The problem: Quote only the lines that start at the line with "dokumentu w postaci" and run to the end of the entries; omit the pictures.

---

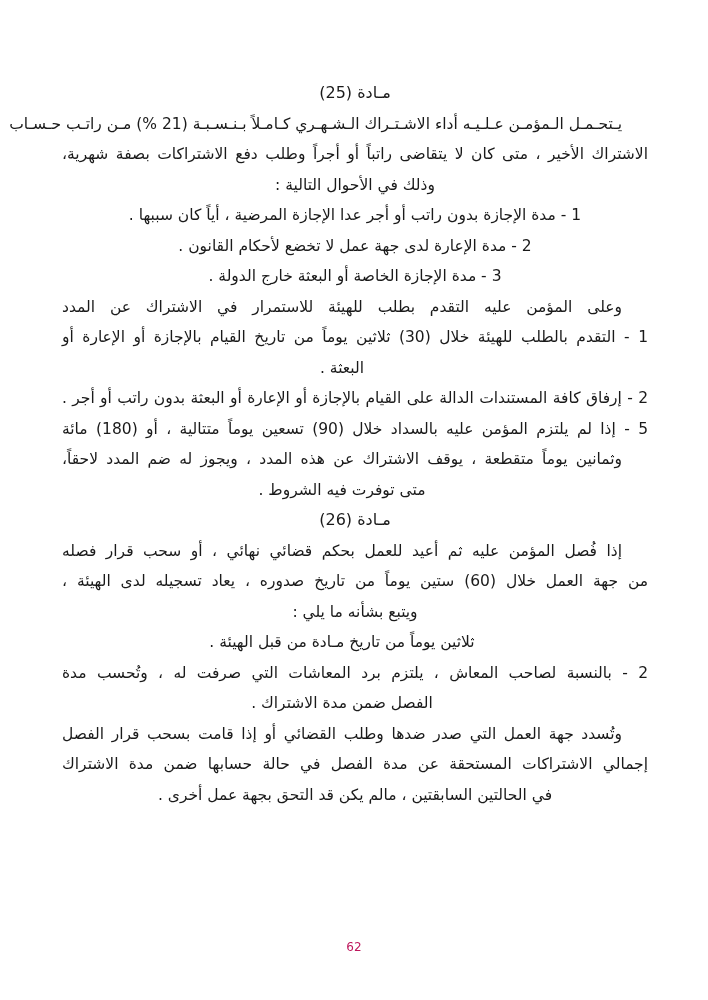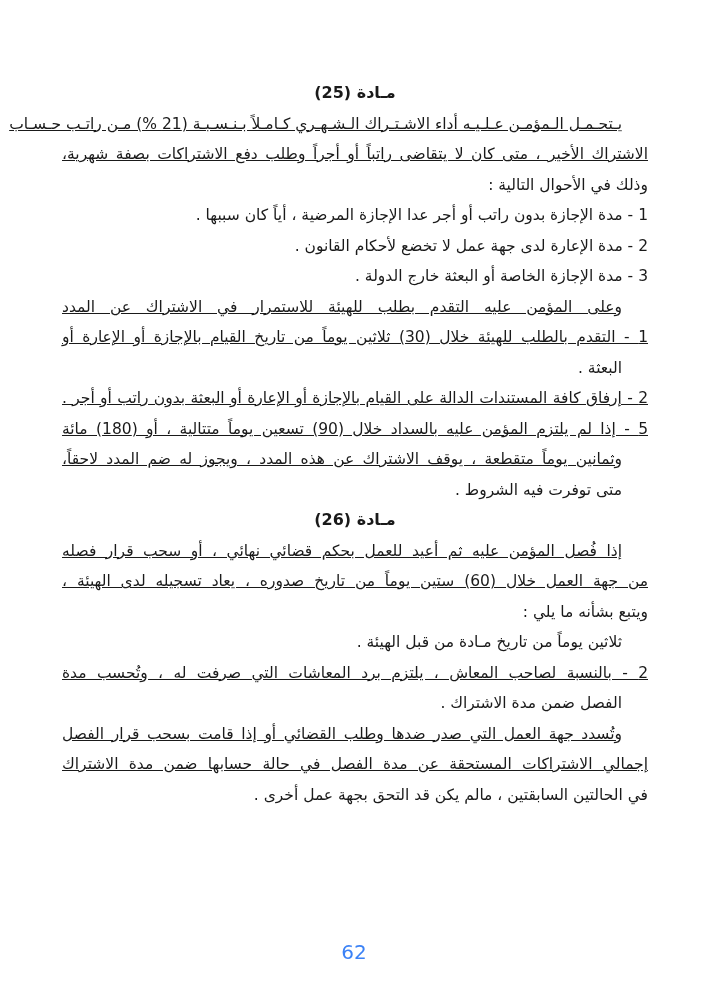"مـادة (25)" .heading { font-weight: bold -> normal }
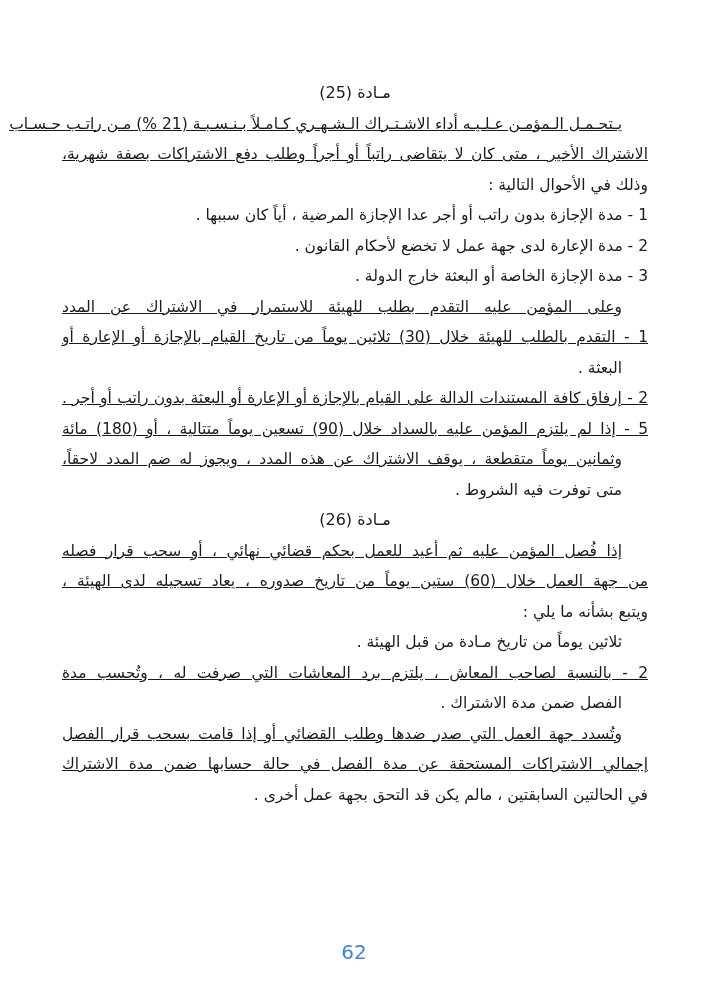"يـتحـمـل الـمؤمـن عـلـيـه أداء" .justify { text-decoration: underline -> none }
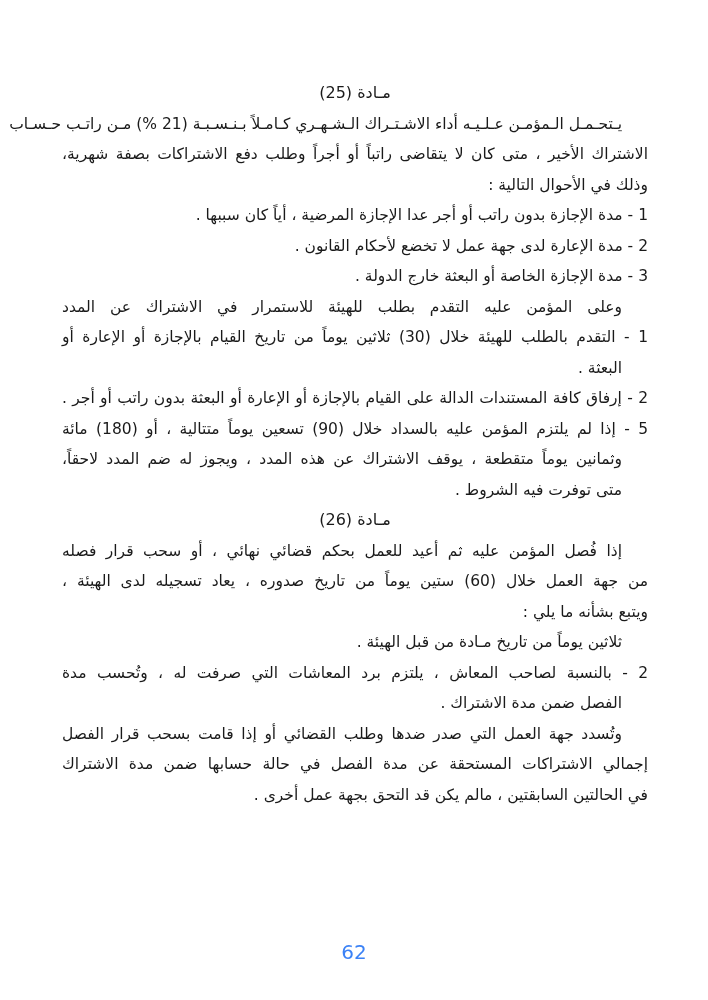"وذلك في الأحوال التالية :" .line { text-align: right -> center }
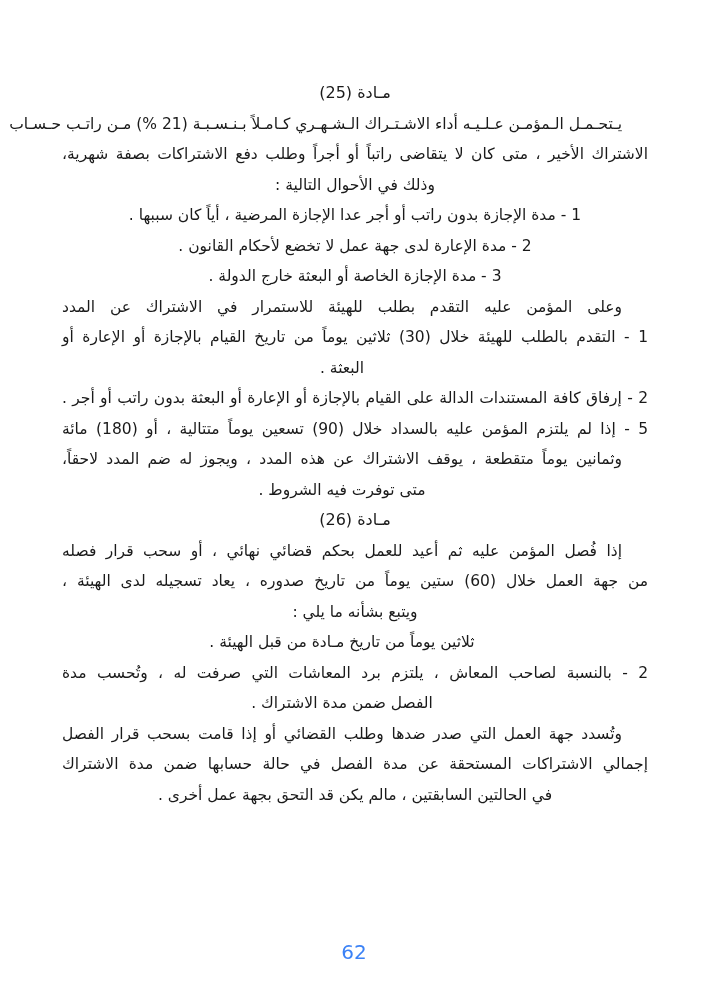"62" .page-number { color: #3b82f6 -> #be185d; font-size: 20px -> 12px }
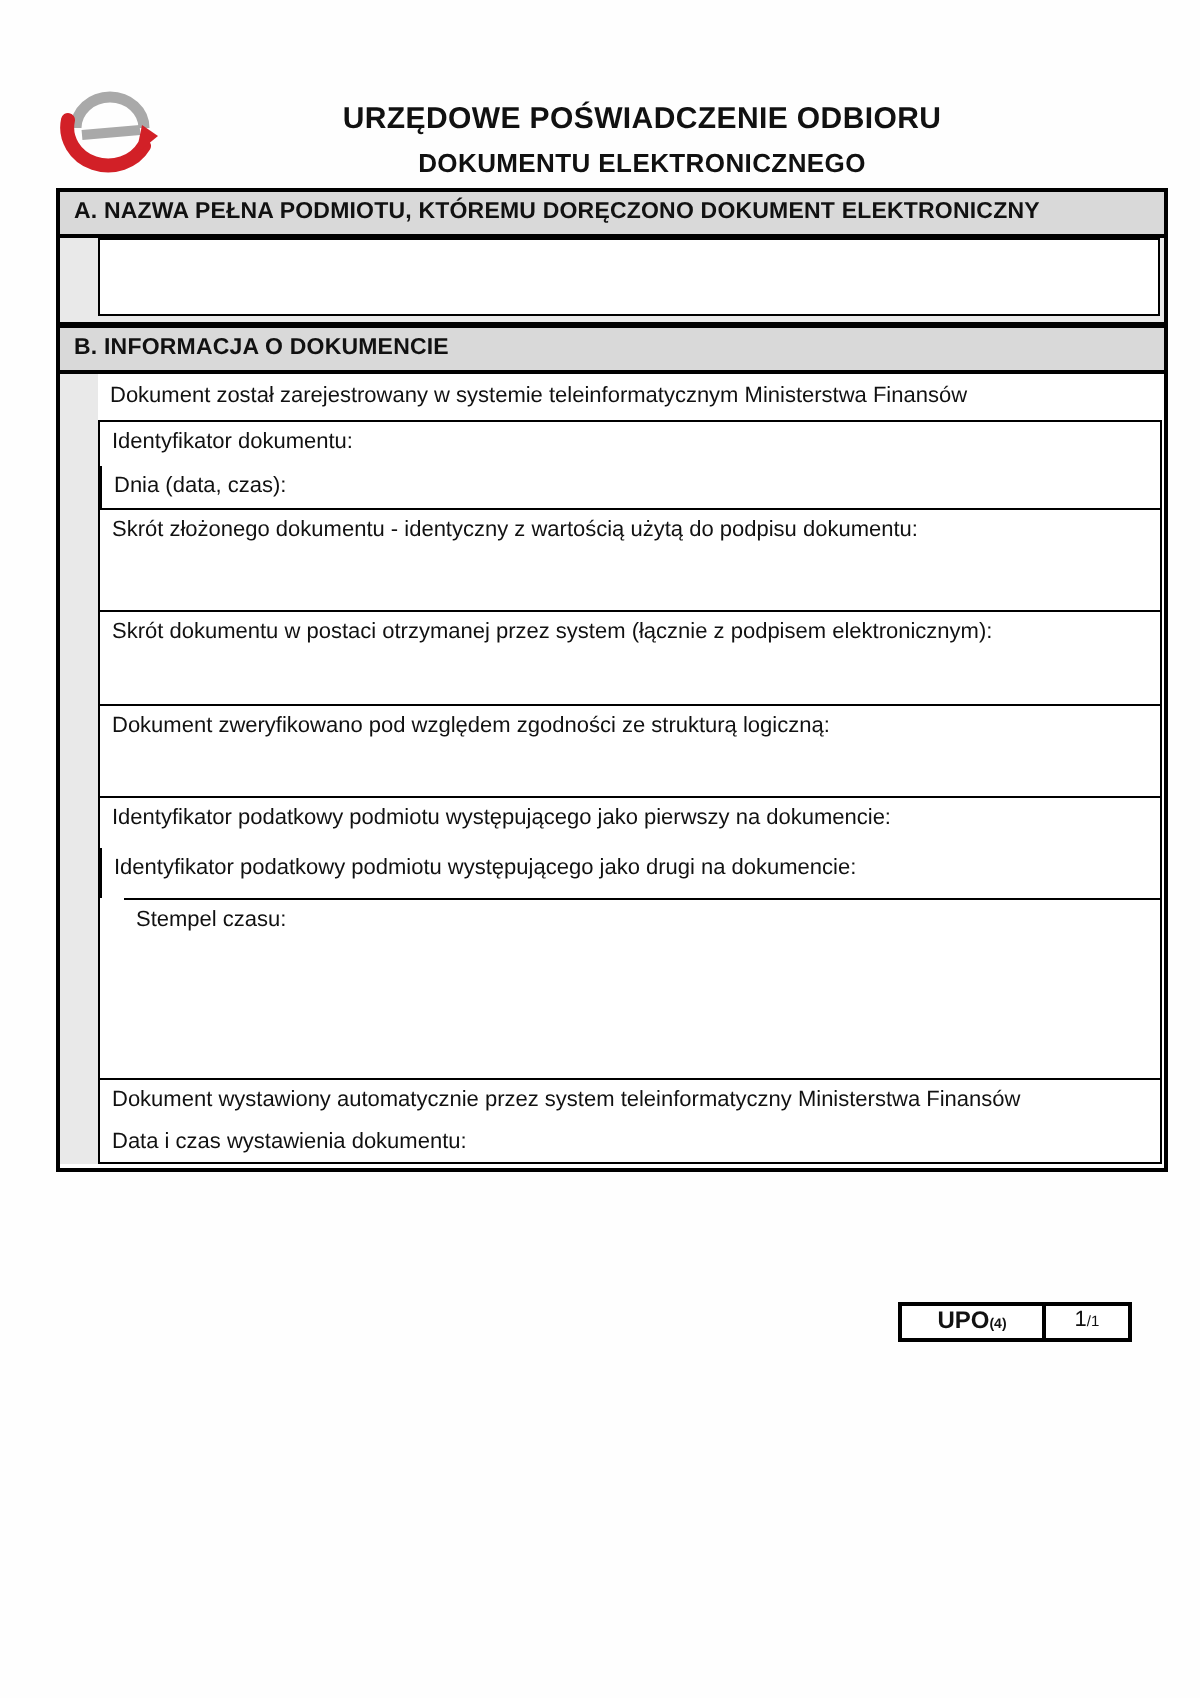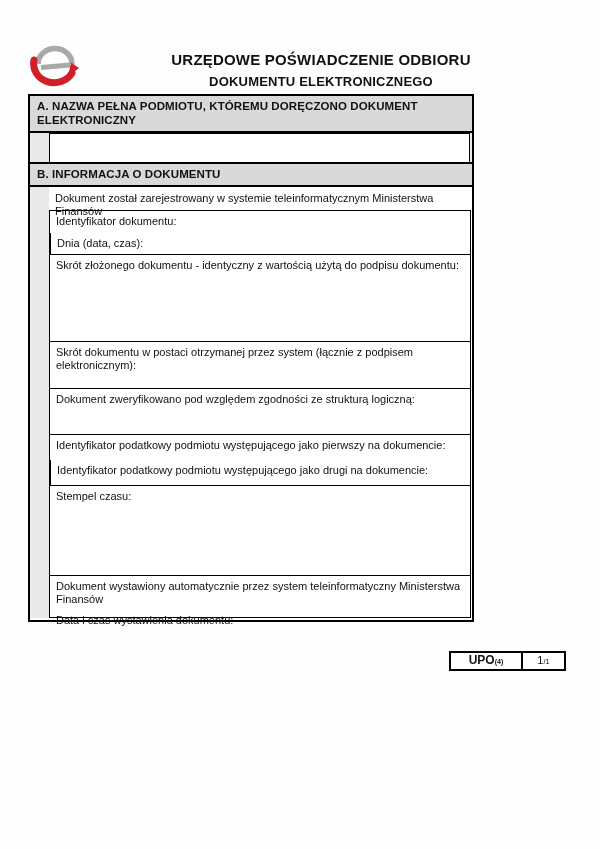"A. NAZWA PEŁNA PODMIOTU, KTÓREMU" .section { width: 446px -> 556px }
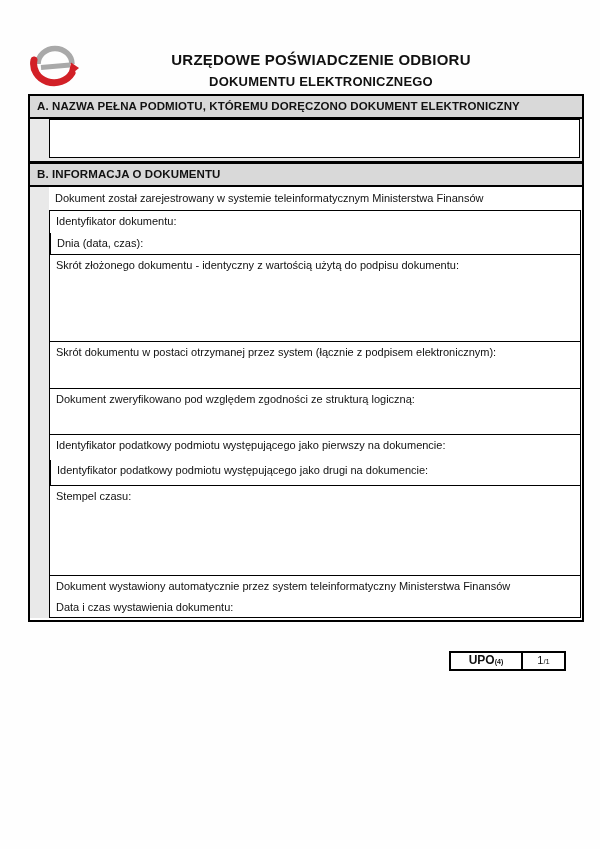"B. INFORMACJA O DOKUMENTU" div.sec-header { text: DOKUMENTU -> DOKUMENCIE }
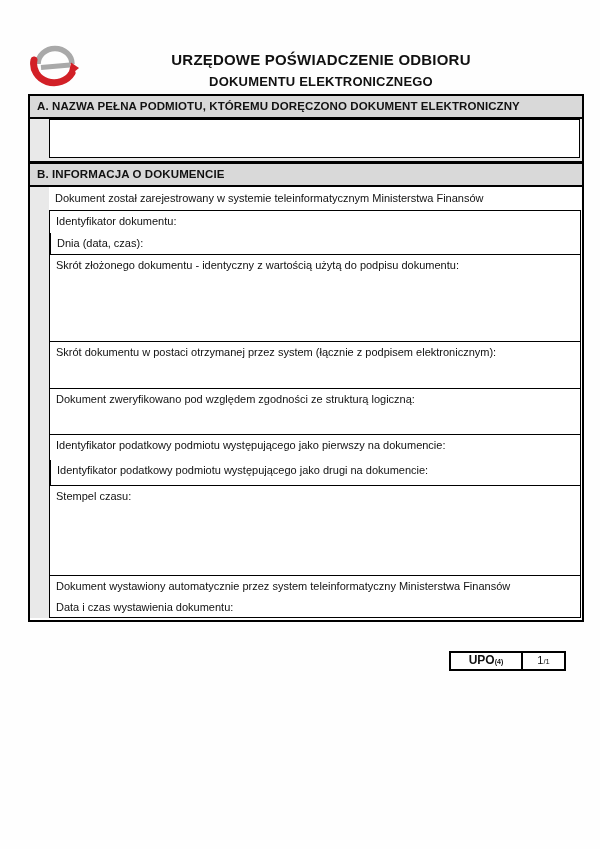"Skrót dokumentu w postaci otrzymanej" .h-r3 { margin-top: 36px -> none }
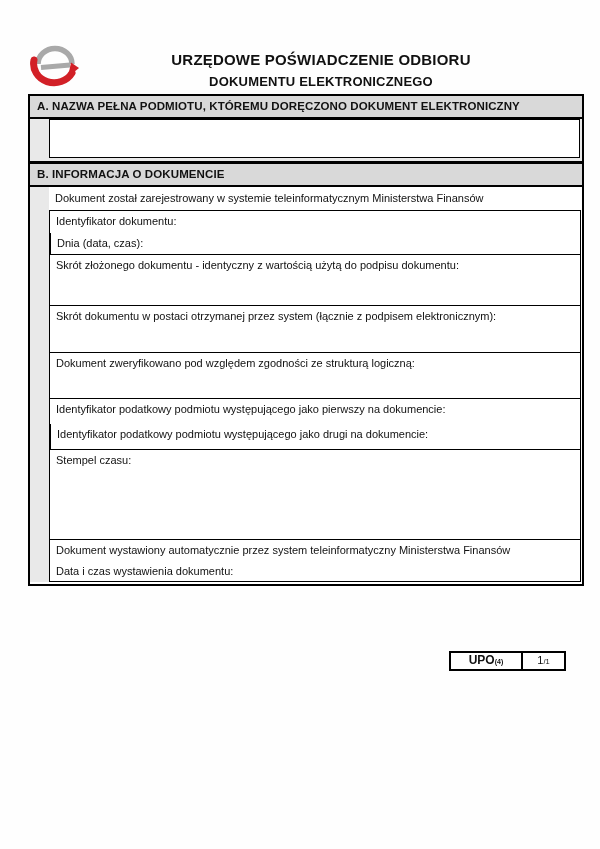"Stempel czasu:" .h-r7 { margin-left: none -> 12px }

---

Finished exercise:
"Skrót dokumentu w postaci otrzymanej" .h-r3 { margin-top: 36px -> none }
"Stempel czasu:" .h-r7 { margin-left: none -> 12px }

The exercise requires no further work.